FLÁVIO: Mas essas coisas foram perdidas e estragadas ou deu pra recuperar?
MAGELA: Estragadas! Só salvou o meu presépio. O presépio que eu tinha feito naquele ano. A primeira vez que eu fiz um presépio. Eu era doido pra ter um presépio. E eu pegava na beirada do rio… Ia lá catar ferro que o pessoal da Mecânica e Litografia do Ladeira jogava na beirada do rio. Eu ia lá catava aquilo e vendia pro ferro velho. E com o dinheiro da venda do ferro eu comprava laranjas. E descascava as laranjas, forrava um balaio grande com um pano úmido, punha a laranja descascada ali com uma faquinha de sapateiro e vendia no campo do Bonsucesso no domingo. Aquele campo que eu comentei do Bonsucesso do Ladeira, que foi o primeiro clube que eu me apaixonei por ele. Bonsucesso não era um clube, era um estado de espírito. E quando nesse mês de dezembro… No meio do lixo tinha umas figuras de presépio jogadas fora. São José, o menino Jesus, Nossa Senhora, os três reis magos. Eu peguei aquilo e levei pra casa. Aí cheguei lá mostrei pra minha mãe, limpei direitinho, adquiri as outras pecinhas, um carneirinho, porque tinham muitos carneirinhos lá no lixo, e fiz o presépio. Fiz a minha gruta com papel de seda, embolava o papel de seda preta, fiz uma gruta. E estava o nosso presépio bonitinho e arrumadinho. Veio a enchente e passou por cima do presépio. Mas as peças ficaram no lugar. Aí aconteceu uma coisa que nos aborreceu muito. Os moradores da Avenida Surerus acharam que foi milagre, que o presépio também era pra ter acabado, e passaram a ir pra lá rezar. E era aquele movimento. Mas, antes, a Polícia Militar veio jogando cal virgem na rua e na casa. Nós tivemos que ficar fora da casa uma semana. Porque tinha cal virgem lá dentro pra matar os micróbios da enchente. Quando nós voltamos, lava, limpa e tal… O Presépio está lá. Esse presépio eu monto ele até hoje. Todo ano quem montava… Depois a minha mãe começou a montar. Até eu casar, em 1954, era eu que montava. Depois minha mãe começou a montar o presépio.
FLÁVIO: Com essas peças?
MAGELA: Com a maioria dessas peças.
FLÁVIO: Essas peças elas são de que Magela?
MAGELA: De gesso.
FLÁVIO: Elas estavam jogadas junto com aquele resto de metal da companhia mecânica?

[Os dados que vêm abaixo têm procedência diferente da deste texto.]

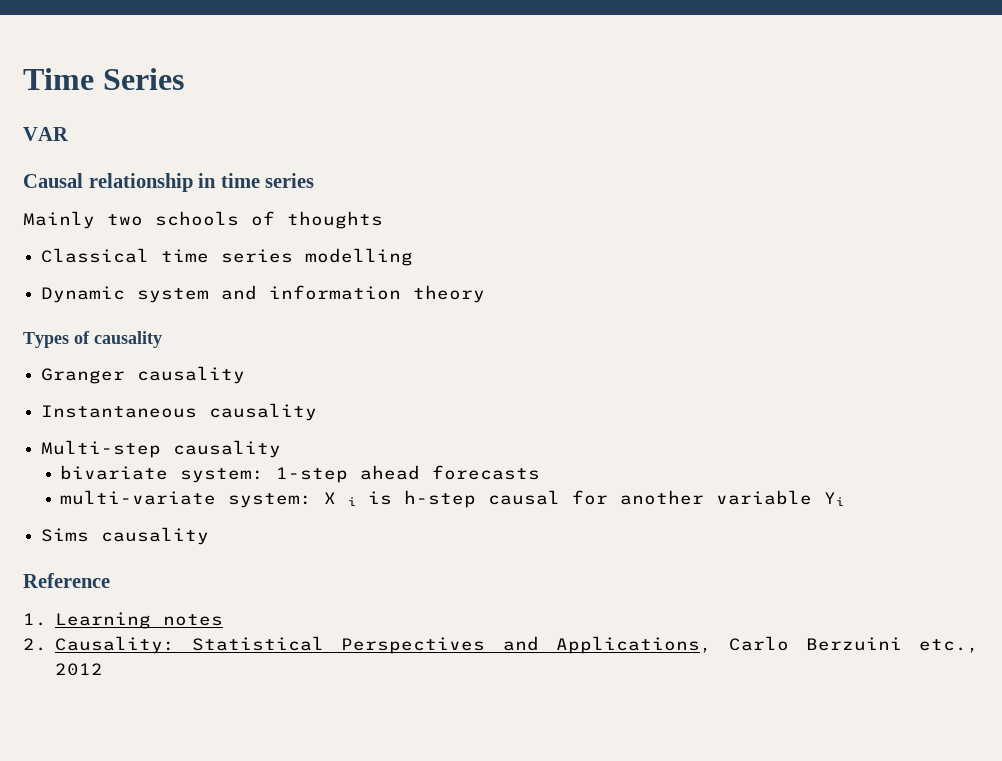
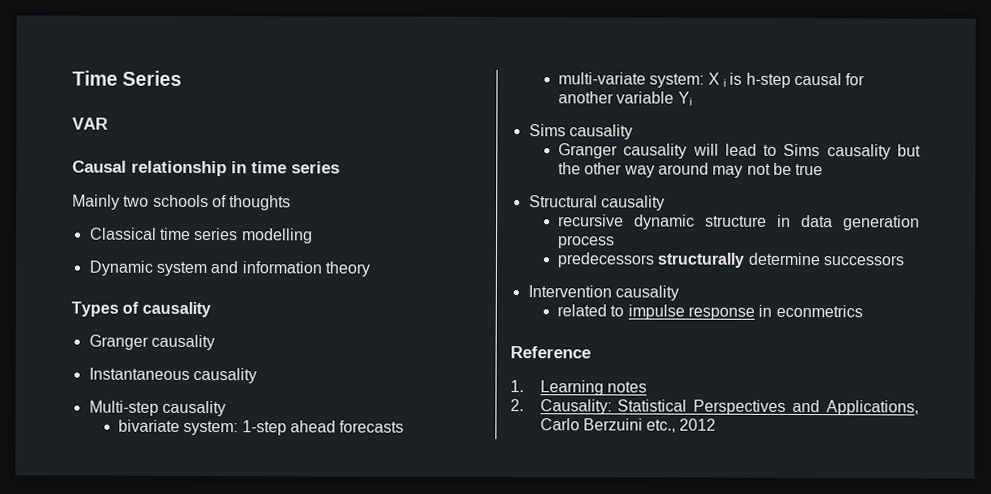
(210, 536) none -> [558,143,921,160] [558,162,824,178] [528,195,665,211] [558,214,920,231] [557,235,616,249] [557,252,905,268] [527,285,679,301] [557,304,863,320] // Granger causality will lead to Sims causality but the other way around may not be true // Structural causality // recursive dynamic structure in data generation process // predecessors structurally determine successors // Intervention causality // related to impulse response in econmetrics

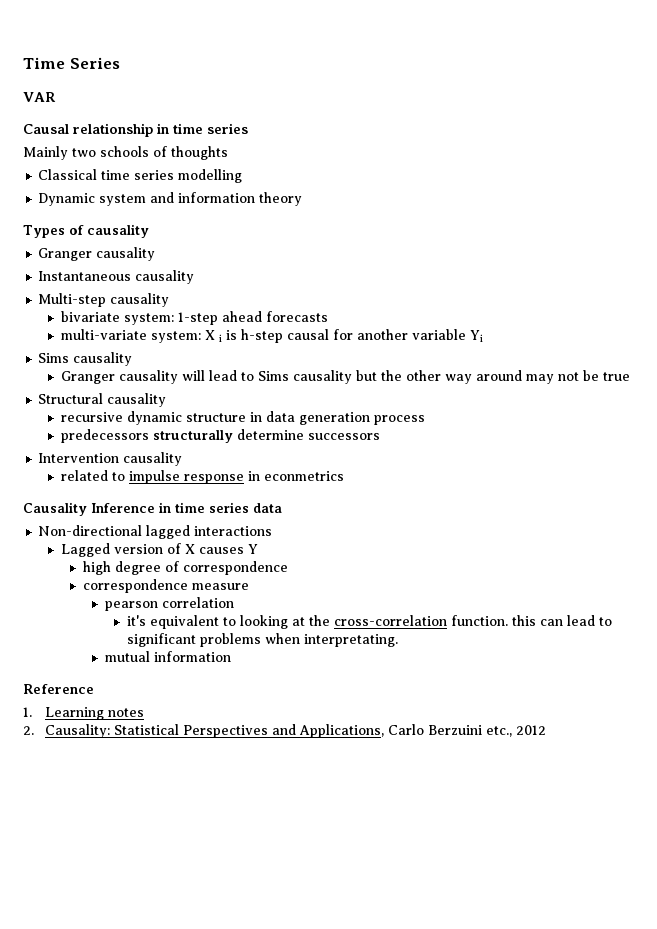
(863, 311) none -> [23,502,282,516] [38,525,273,539] [60,543,258,557] [82,561,288,575] [82,579,249,593] [104,597,234,611] [126,615,612,629] [126,633,398,647] [104,651,231,662] // Causality Inference in time series data // Non-directional lagged interactions // Lagged version of X causes Y // high degree of correspondence // correspondence measure // pearson correlation // it's equivalent to looking at the cross-correlation function. this can lead to significant problems when interpretating. // mutual information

MAGELA: Companhia Mecânica e Litografia União Indústria. Alguém jogou lá, não foi o pessoal da Mecânica, e por acaso eu achei. Aí montamos o presépio… E esse presépio vem nos acompanhando uma vida. Todo dia 24 de dezembro, eu não abro mão, nem a minha mãe abria mão e nem meu pai. Todos os filhos ali pra fazer a prece de final de ano. Todos.